A new session with a better spec takes 30 seconds to set up. Debugging a confused session takes 15 minutes and usually fails anyway. I abandon sessions without guilt. The work isn't lost — it's in git.

The de-sloppify pattern

This is an ECC concept that changed how I handle quality issues.

Negative instructions — "don't do X," "never use Y" — are unreliable. Claude processes them, but they have diminishing returns as context grows. The more "don'ts" you stack, the more likely some get dropped.

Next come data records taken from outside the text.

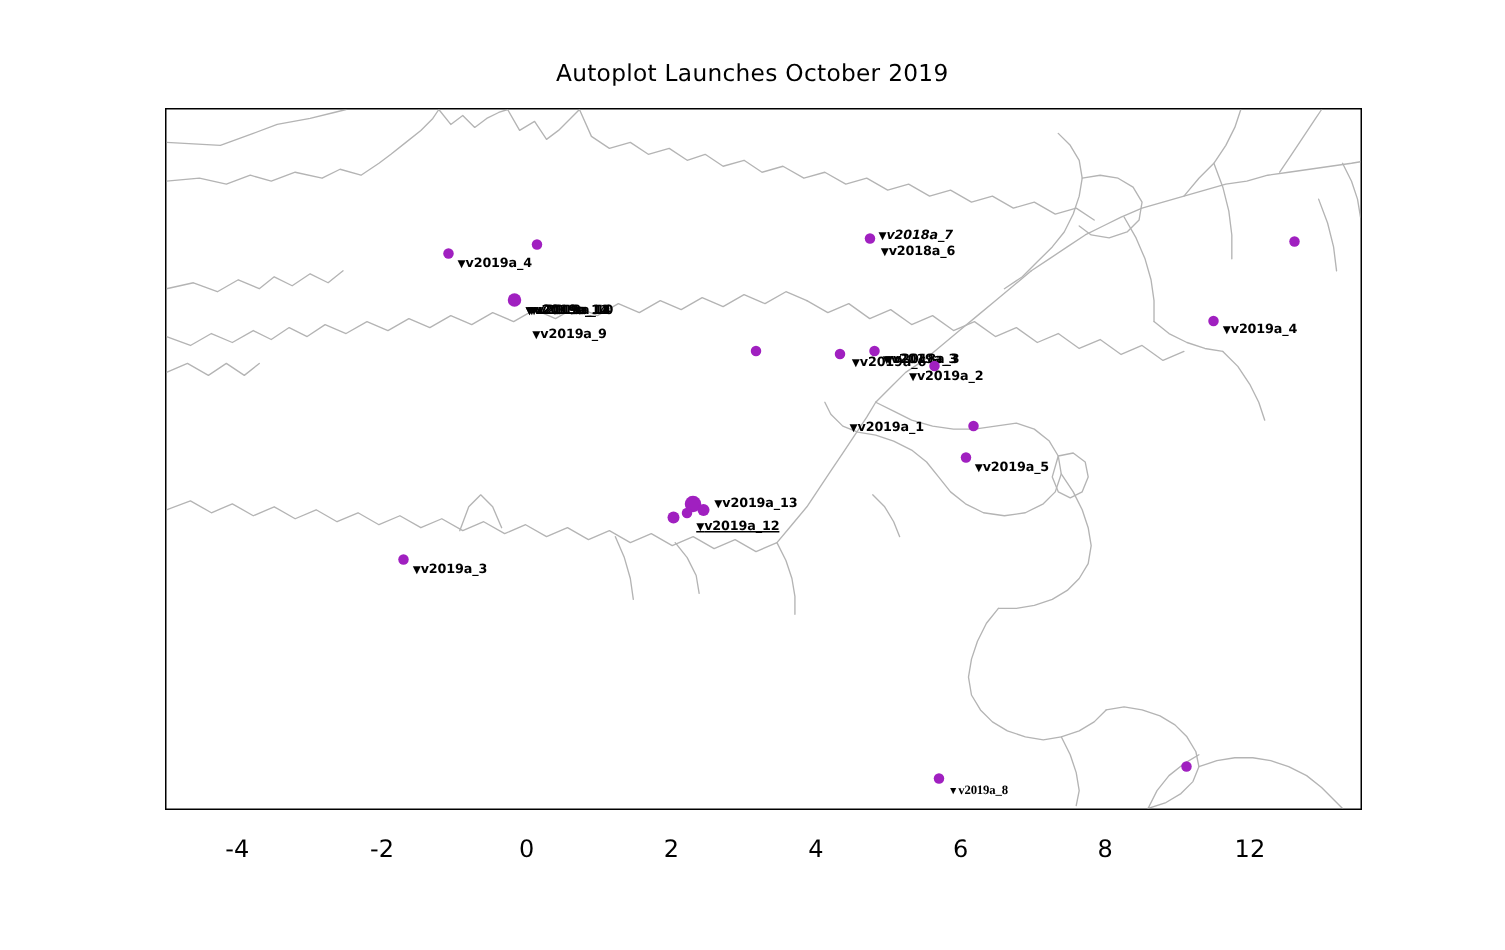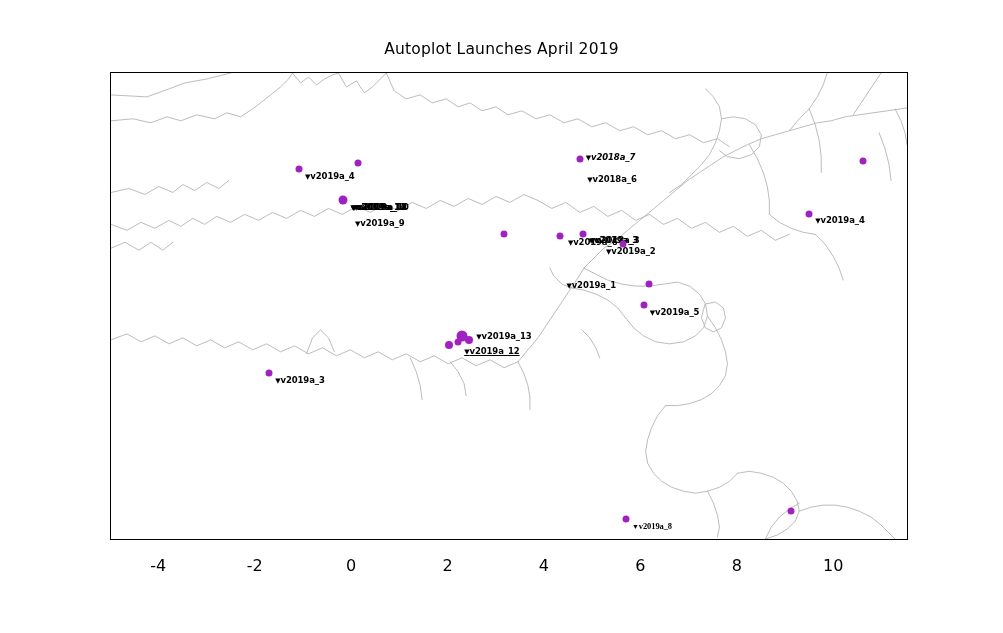--- a/index.html
+++ b/index.html
@@ -74,7 +74,7 @@
 
 <div id="figure">
 
-  <div id="chart-title">Autoplot Launches April 2019</div>
+  <div id="chart-title">Autoplot Launches October 2019</div>
 
   <div id="plot-area">
 

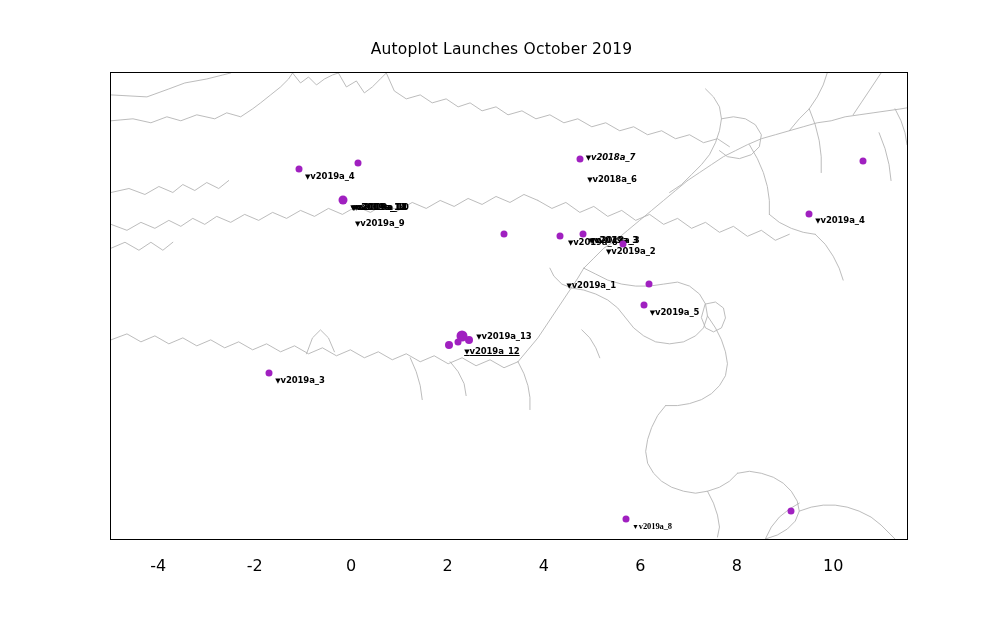--- a/index.html
+++ b/index.html
@@ -202,7 +202,7 @@
         <div class="pt-label" style="left: 243.908px; top: 150px;"><span class="caret">▼</span>v2019a_9</div>
         <div class="pt" style="left: 468.674px; top: 86.0108px; background: rgb(160, 32, 192);"></div>
         <div class="pt-label" style="left: 474.674px; top: 84px; font-style: italic;"><span class="caret">▼</span>v2018a_7</div>
-        <div class="pt-label" style="left: 476.174px; top: 106px;"><span class="caret">▼</span>v2018a_6</div>
+        <div class="pt-label" style="left: 476.174px; top: 95px;"><span class="caret">▼</span>v2018a_6</div>
         <div class="pt" style="left: 752.193px; top: 87.5286px; background: rgb(160, 32, 192);"></div>
         <div class="pt" style="left: 698.19px; top: 140.653px; background: rgb(160, 32, 192);"></div>
         <div class="pt-label" style="left: 704.19px; top: 146.653px;"><span class="caret">▼</span>v2019a_4</div>

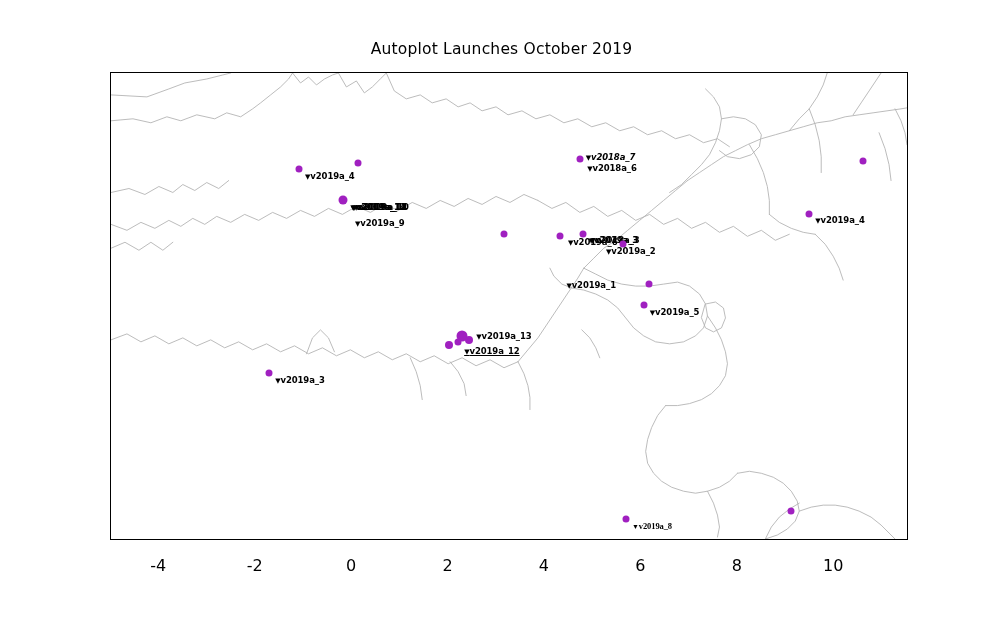--- a/index.html
+++ b/index.html
@@ -243,7 +243,7 @@
       <div class="ticklabel-x" style="left: 543.958px; top: 556px;">4</div>
       <div class="ticklabel-x" style="left: 640.393px; top: 556px;">6</div>
       <div class="ticklabel-x" style="left: 736.828px; top: 556px;">8</div>
-      <div class="ticklabel-x" style="left: 833.263px; top: 556px;">10</div>
+      <div class="ticklabel-x" style="left: 833.263px; top: 556px;">12</div>
     </div>
 
 </div>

The better approach: instead of telling Claude what NOT to do, run a separate cleanup pass. A second agent (or a second prompt in the same session) that reviews the output specifically for quality issues.

The de-sloppify pattern
# Phase 1: Implementation
> "Build the user profile page. Follow the spec."
[Claude builds the page]

# Phase 2: Cleanup pass
> "Review the code you just wrote. Check for:
   - Any direct imports from @jd/db/server (should be @jd/db/browser)
   - Missing error boundaries
   - Console.log statements
   - Components missing loading states
   Fix anything you find."

The implementation agent focuses on building. The review agent focuses on quality. This separation is more reliable than hoping a single agent remembers every constraint while also solving the implementation problem.

The recovery workflow

When things go wrong, follow this sequence every time:

  1. Escape — stop Claude immediately
  2. Check the diffgit diff to see what changed
  3. Decide — keep partial work, or revert to the last checkpoint
  4. Refine — update the spec or instruction based on what went wrong
  5. Continue or restart — resume with refined direction, or /clear for a fresh session

This takes about 60 seconds once you've done it a few times. It becomes automatic — like hitting Ctrl+Z. You don't think about it. You just recover and keep moving.

The developers who struggle with agentic coding aren't the ones whose agents make mistakes. Everyone's agents make mistakes. It's the developers who don't have a recovery workflow — who sit there watching Claude go off the rails for five minutes before deciding to act. Build the reflex. Press Escape early. Recover fast.